Perseverar cuando el entusiasmo ya no es suficiente

El entusiasmo es un buen comienzo, pero un mal combustible a largo plazo. En la primavera de 1952, el alpinista suizo René Dittert, jefe técnico de la primera expedición suiza al Everest, llegó con su equipo a 8.595 metros de altura, más alto que cualquier ser humano hasta entonces y tuvo que descender sin llegar a la cima. No por cobardía, sino porque los recursos y la tecnología de la época eran insuficientes. Dittert documentó aquella experiencia con una convicción notable: lo que se aprende en el intento fallido prepara al que llegará después. En efecto, Edmund Hillary y Tenzing Norgay completarían la ascensión al año siguiente usando la ruta que los suizos habían abierto.

Así que, la perseverancia bíblica no promete victoria inmediata; promete formación real. El Señor Jesús nunca prometió que el camino sería breve. Prometió presencia constante. Cuando el entusiasmo ya no basta, la fidelidad toma el relevo. No es glamorosa, pero es lo que Dios honra. Si el impulso inicial se ha apagado, no lo interpretes como señal de fracaso. Es la invitación a caminar por fe y no por emoción. Algunos de los frutos más duraderos nacieron de los intentos que primero parecieron perdidos.

La Biblia dice en Hebreos 12:1: “Corramos con paciencia la carrera que tenemos por delante”. (RV1960).

La mitad del camino también importa

El año ha llegado a su punto central. Atrás quedaron los propósitos de enero, las resoluciones del invierno y la energía del comienzo. Aquí, en la mitad del camino, el corazón suele hacerse preguntas difíciles como: ¿Vale la pena seguir? ¿Hay algo que mostrar? ¿Qué pasó con lo que prometí en fe?

Recuerda que Dios no solo está al inicio y al final; Él está en el centro. El Señor Jesús no desistió en la mitad de Su ministerio cuando las multitudes se dispersaron, ni cuando los discípulos no entendían. Continuó con fidelidad constante porque el propósito no dependía de la respuesta del entorno, sino de la dirección del Padre.

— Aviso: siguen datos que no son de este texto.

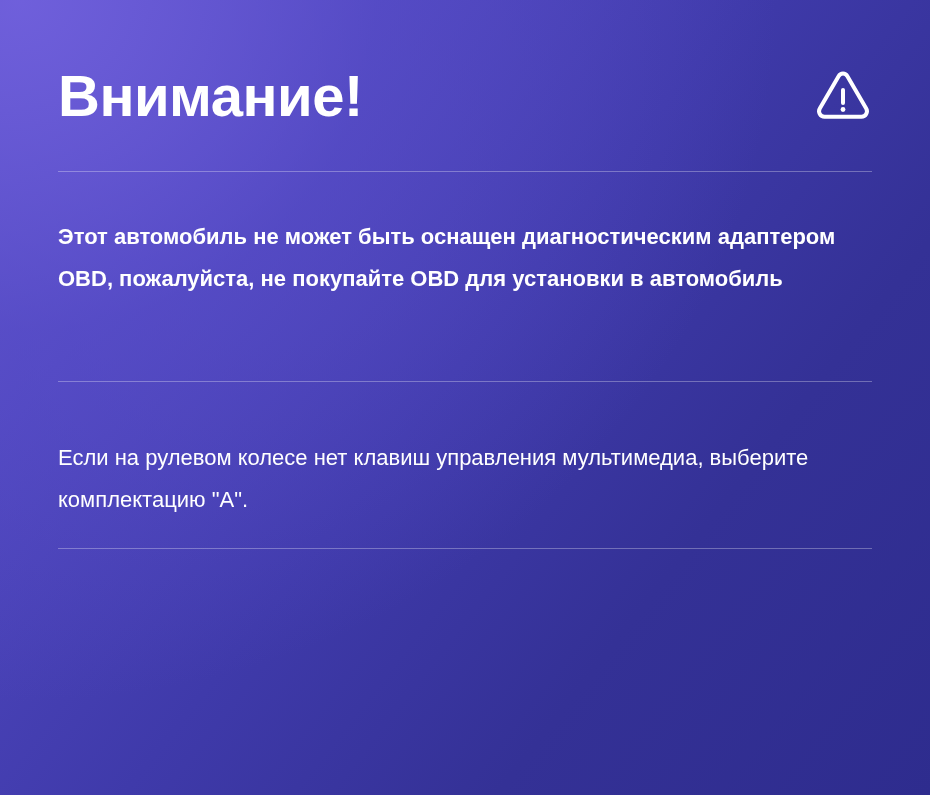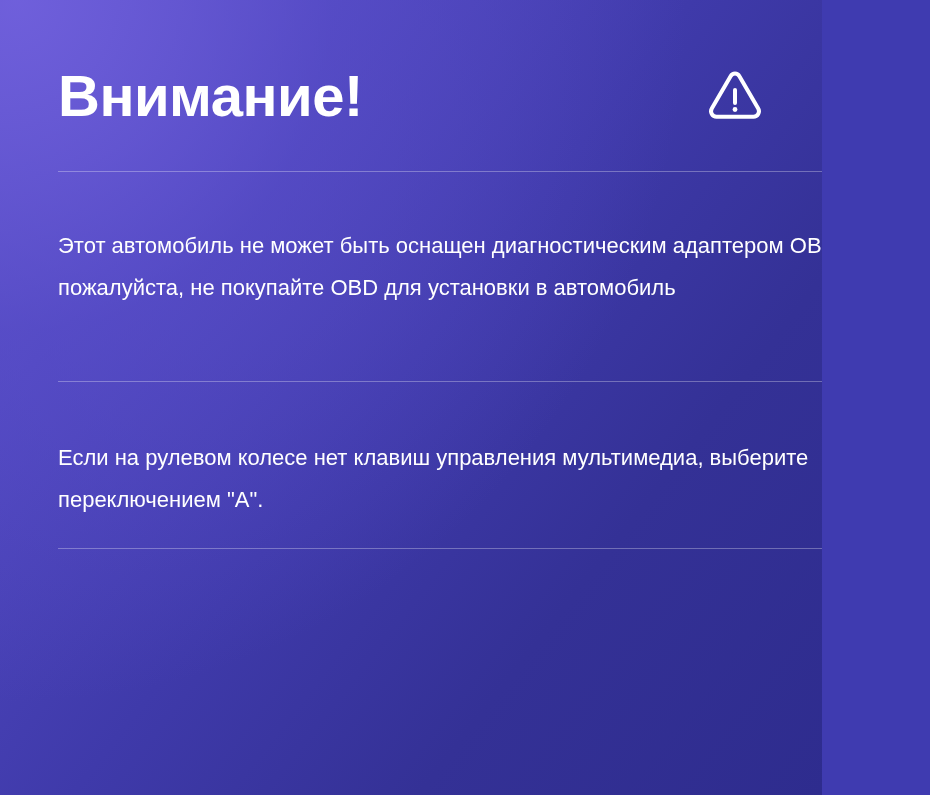--- a/index.html
+++ b/index.html
@@ -17,7 +17,7 @@
 
   .notice-panel {
     position: relative;
-    width: 822px;
+    width: 930px;
     height: 795px;
     box-sizing: border-box;
     background:

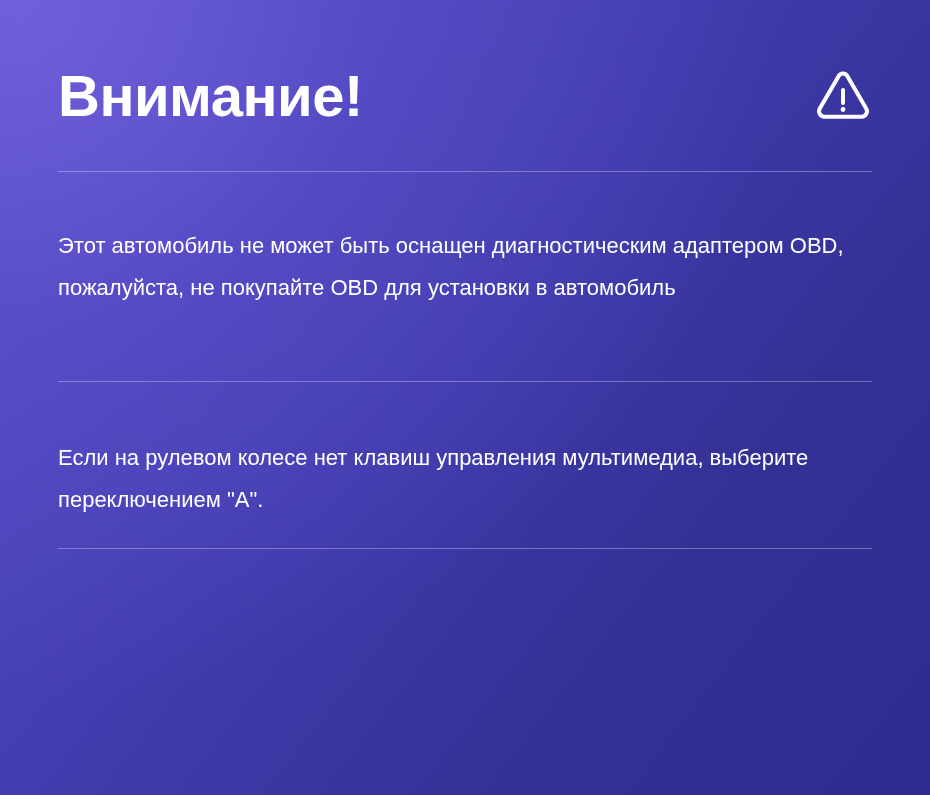--- a/index.html
+++ b/index.html
@@ -79,7 +79,7 @@
     font-weight: normal;
     color: #ffffff;
   }
-  .block-1 { top: 203px; }
+  .block-1 { top: 194px; font-weight: bold; }
   .block-2 { top: 415px; }
   .block-3 { top: 583px; text-align: justify; }
   .block-3::after {

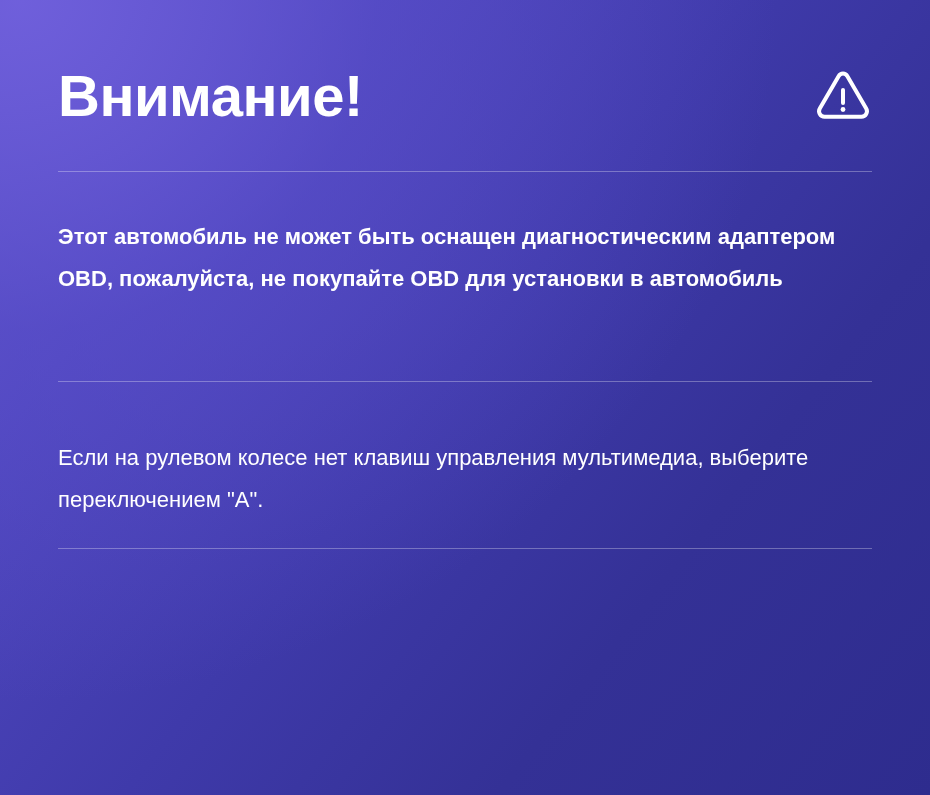--- a/index.html
+++ b/index.html
@@ -112,7 +112,7 @@
 
   <div class="divider divider-2"></div>
 
-  <p class="notice-block block-2">Если на рулевом колесе нет клавиш управления мультимедиа, выберите переключением "A".</p>
+  <p class="notice-block block-2">Если на рулевом колесе нет клавиш управления мультимедиа, выберите комплектацию "A".</p>
 
   <div class="divider divider-3"></div>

La mitad del camino es el lugar donde se revela lo que realmente sostiene la fe. No el entusiasmo, sino la convicción. No el impulso inicial, sino la gracia que renueva. Este mes es una invitación a retomar el paso con la misma intención del primer día, pero con la madurez de quien ya ha caminado, porque el que comenzó la obra también sostiene el trayecto. Sigue adelante: “Dios no abandona lo que comenzó en ti”.

La Biblia dice en Habacuc 3:19: “Jehová el Señor es mi fortaleza, el cual hace mis pies como de ciervas, y en mis alturas me hace andar”. (RV1960).